6Les critères diagnostiques des classifications internationales sont expliqués, tout comme certains tests diagnostiques. L’auteur nous transmet ses connaissances via un « code de la route » comportant des conseils pratiques et clairs afin de s’aventurer en pays autiste. Un des conseils à retenir est celui de la « priorité aux parents » venant témoigner de l’importance à accorder à ce que la famille a perçu de l’enfant, ainsi qu’aux solutions qu’elle a déjà trouvées. Le panneau « conduite accompagnée obligatoire » renvoie à deux aspects de la triade autistique : les troubles de la communication et ceux de la relation, insistant sur l’accompagnement nécessaire de ces patients présentant un déficit des interactions sociales.

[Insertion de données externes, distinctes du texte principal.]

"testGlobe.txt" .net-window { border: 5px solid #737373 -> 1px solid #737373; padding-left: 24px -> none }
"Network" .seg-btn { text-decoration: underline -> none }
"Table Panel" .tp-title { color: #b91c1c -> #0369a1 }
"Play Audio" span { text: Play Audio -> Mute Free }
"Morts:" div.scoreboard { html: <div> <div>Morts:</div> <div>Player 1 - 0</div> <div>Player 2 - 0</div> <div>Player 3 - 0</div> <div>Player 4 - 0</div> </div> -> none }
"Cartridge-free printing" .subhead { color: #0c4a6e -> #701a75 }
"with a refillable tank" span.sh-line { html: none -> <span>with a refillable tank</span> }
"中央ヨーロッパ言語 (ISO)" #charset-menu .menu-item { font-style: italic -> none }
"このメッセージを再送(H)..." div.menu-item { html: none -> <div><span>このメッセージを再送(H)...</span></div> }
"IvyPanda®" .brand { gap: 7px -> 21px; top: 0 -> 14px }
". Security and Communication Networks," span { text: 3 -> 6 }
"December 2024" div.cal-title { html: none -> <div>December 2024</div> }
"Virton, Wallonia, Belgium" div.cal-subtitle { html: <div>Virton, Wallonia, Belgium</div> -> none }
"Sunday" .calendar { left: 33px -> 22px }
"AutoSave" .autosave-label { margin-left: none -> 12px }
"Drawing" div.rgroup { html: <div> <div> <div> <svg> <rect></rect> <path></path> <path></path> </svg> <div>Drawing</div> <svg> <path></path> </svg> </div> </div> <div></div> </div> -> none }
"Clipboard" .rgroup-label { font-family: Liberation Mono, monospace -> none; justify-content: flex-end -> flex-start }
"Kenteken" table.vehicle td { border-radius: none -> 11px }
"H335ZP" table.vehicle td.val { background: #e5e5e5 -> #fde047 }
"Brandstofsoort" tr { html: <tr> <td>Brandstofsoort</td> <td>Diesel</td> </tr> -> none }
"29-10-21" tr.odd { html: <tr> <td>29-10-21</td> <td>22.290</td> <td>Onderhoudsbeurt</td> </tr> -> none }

7Jacques Constant enrichit ses conseils d’explications et hypothèses étiopathogéniques d’orientations diverses : psychanalytique, cognitiviste, neurodéveloppementale. En France, la seule référence jusqu’à il y a quelques années était le modèle psychanalytique. Actuellement, les différentes méthodes se développent et se complètent : méthode TEACH, méthode ABA consistant en un découpage de l’action, un séquençage afin de pallier aux difficultés de planification des autistes, etc. L’auteur insiste sur l’importance de connaître les différentes méthodes tout en s’adaptant à chaque patient.
8Des « warning » concernant aussi bien les autistes anciennement dit « de Kanner » avec retard mental sévère que les « Asperger » avec quotient intellectuel élevé, ainsi que tous ceux dit « du spectre autistique », c’est-à-dire situés entre ces deux extrêmes, mettent en garde le voyageur sur les pistes dangereuses à ne pas emprunter et sur la prudence à avoir : intervenir de manière globale et coordonnée, s’assurer de la continuité et de la complémentarité des interventions, lier évaluations et projet personnalisé, évaluer régulièrement le développement, etc.
9Au-delà des connaissances théoriques nombreuses, nous découvrons au fil de la promenade des anecdotes et témoignages issus de l’expérience de l’auteur comme celui de cette éducatrice exaspérée par le comportement d’un enfant autiste se voyant tout à coup enlacée par l’enfant soudainement en pleurs lorsqu’elle dit « les bras m’en tombent » ; ou encore comme cette mère qui a repéré que sa fille ne suivait ses conseils que si elle les accompagnait d’un geste et les séquençait.
10Pour ceux qui ne seraient par rassasiés par cette initiation, Jacques Constant propose des itinéraires d’approfondissement permettant d’« aller plus loin » grâce à des liens vers divers sites Internet et à des références bibliographique dont la diversité est précieuse (avec notamment des témoignages de parents et de personnes souffrant de TED).
11L’utilisation d’encadrés, de panneaux de signalisation empruntés au code de la route, de diverses couleurs, de schémas et autres moyens pédagogiques visuels permet de cheminer en se laissant guider et de retenir des messages forts en termes de conduite à tenir en présence de patients atteints d’autisme.
12Didactique et pédagogique, ce livre est une belle initiation au voyage en pays autiste, qui intéressera aussi bien les professionnels de santé que les familles de personnes souffrant de troubles envahissants du développement. En effet, quelles que soient vos convictions, vos idées, vos croyances, votre statut, votre formation, le code de la route est indispensable, il s’impose afin d’entrer en communication avec les personnes autistes.